It may be a pedantic detail, but in his defence it should be pointed out that the body parts do not survive as an active ingredient in his finished works; they are lovingly moulded in rubber, from which the cast is then sprayed for aesthetic effect in gold or silver particles. From the point of view of the finished work, therefore, it doesn't make any artistic difference whether the original bits were living or dead: all casts, arguably, are dead, shadows or memories of the things they come from.

But this is probably a fine distinction too far in Kelly's case. He makes no secret of the ghoulish truth in his process. On the contrary, the sensationalism is integral to the work and its succes de scandale. Just as much as he belongs to a distinguished lineage of artists turning to the corpse for information or inspiration, he also belongs fairly and squarely to the art of his time.

Inscribing the oddity of how a work came to be into the effect of the work as it ends up is a crucial aspect of current art practice, at least of the kind of institutionalised avant-gardism to which Kelly seems to aspire. When art was made within the accepted parameters of a received language - of paint, of pictorial representation - the medium was, to a greater or lesser extent, transparent, taken for granted, unproblematic. What was initially one of the great liberating qualities of Modernism was the explosion of these certainties, forcing the spectator to take material and process into consideration.

But at the end a century of such "deconstruction", the once-radical questionings have solidified into tired, hackneyed, academic strategies. Artists obsessed with process and material can seem - pardon the expression - to be flogging a corpse.
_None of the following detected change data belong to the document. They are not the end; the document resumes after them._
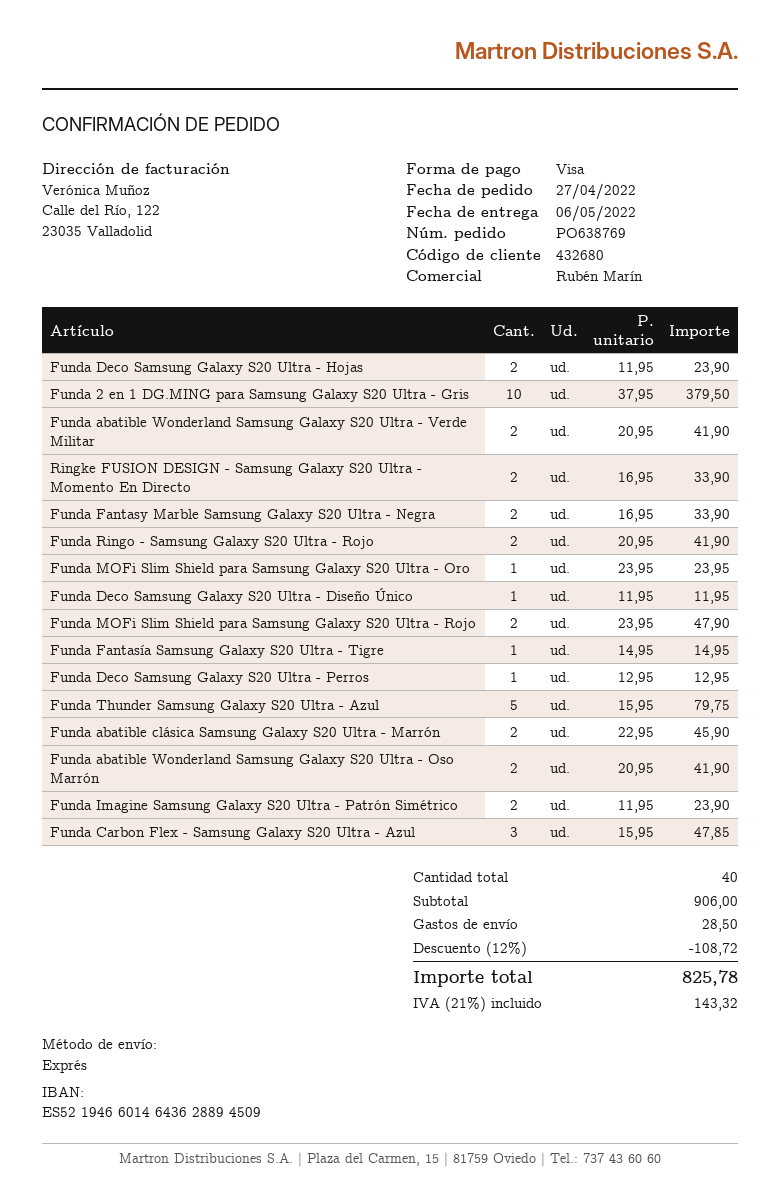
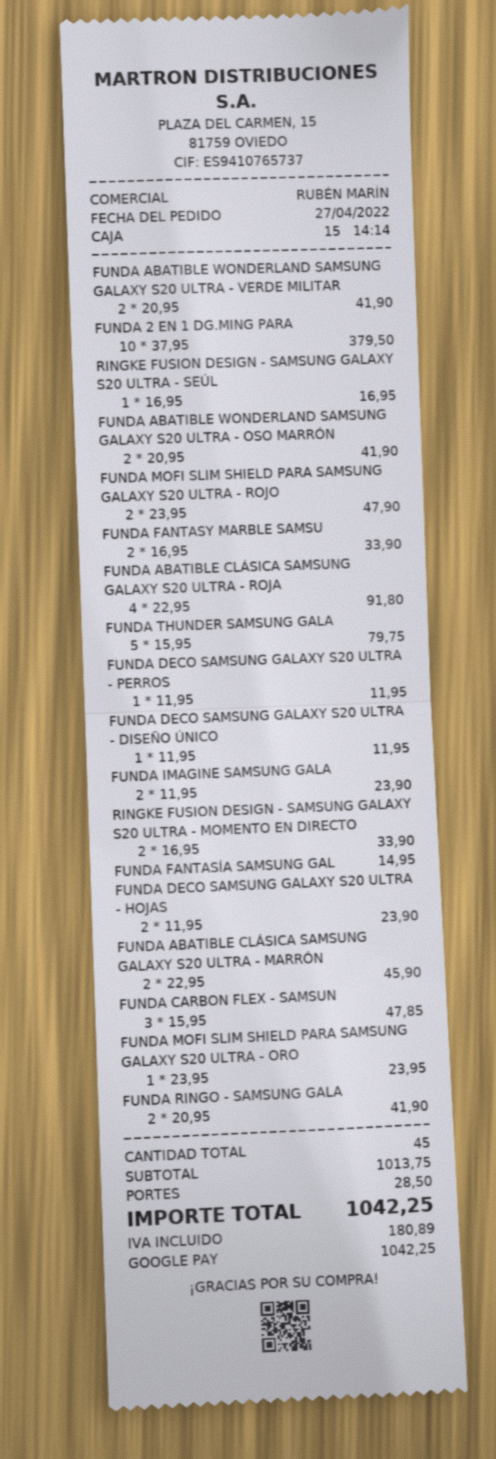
payment method: Visa -> Google Pay
Funda Deco Samsung Galaxy S20 Ultra - Perros: 1 x 12.95 = 12.95 -> 1 x 11.95 = 11.95
RINGKE FUSION DESIGN - SAMSUNG GALAXY S20 ULTRA - SEÚL: none -> 1 x 16.95 = 16.95
FUNDA ABATIBLE CLÁSICA SAMSUNG GALAXY S20 ULTRA - ROJA: none -> 4 x 22.95 = 91.80
total quantity: 40 -> 45
subtotal: 906.00 -> 1013.75
discount: 12% = 108.72 -> none
tax: 143.32 -> 180.89
total: 825.78 -> 1042.25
An example of anecdotal information about the making of a work blown up out of all proportion to the work itself is Richard Serra's block of steel, entitled Weight and Measure, which was exhibited at the Tate a few years ago. The actual object is unimpressive, and was actually quite dwarfed within its space, like a pimple on St Paul's. But knowledge that the work was, in fact, a solid lump of steel, weighing tons; that the floor had to be reinforced to cope with it; that earlier works of his have fallen through ceilings ... all this gossip is supposed to make the work impressive, to inspire awe, to awaken the sublime. The actual work could just as easily have been made in steel plate, or indeed in nicely painted wood. But then it would have been as flaccid and unexceptional a piece of art as Kelly's sculpture if the latter had been cast from an out-of-work actor charging by the hour.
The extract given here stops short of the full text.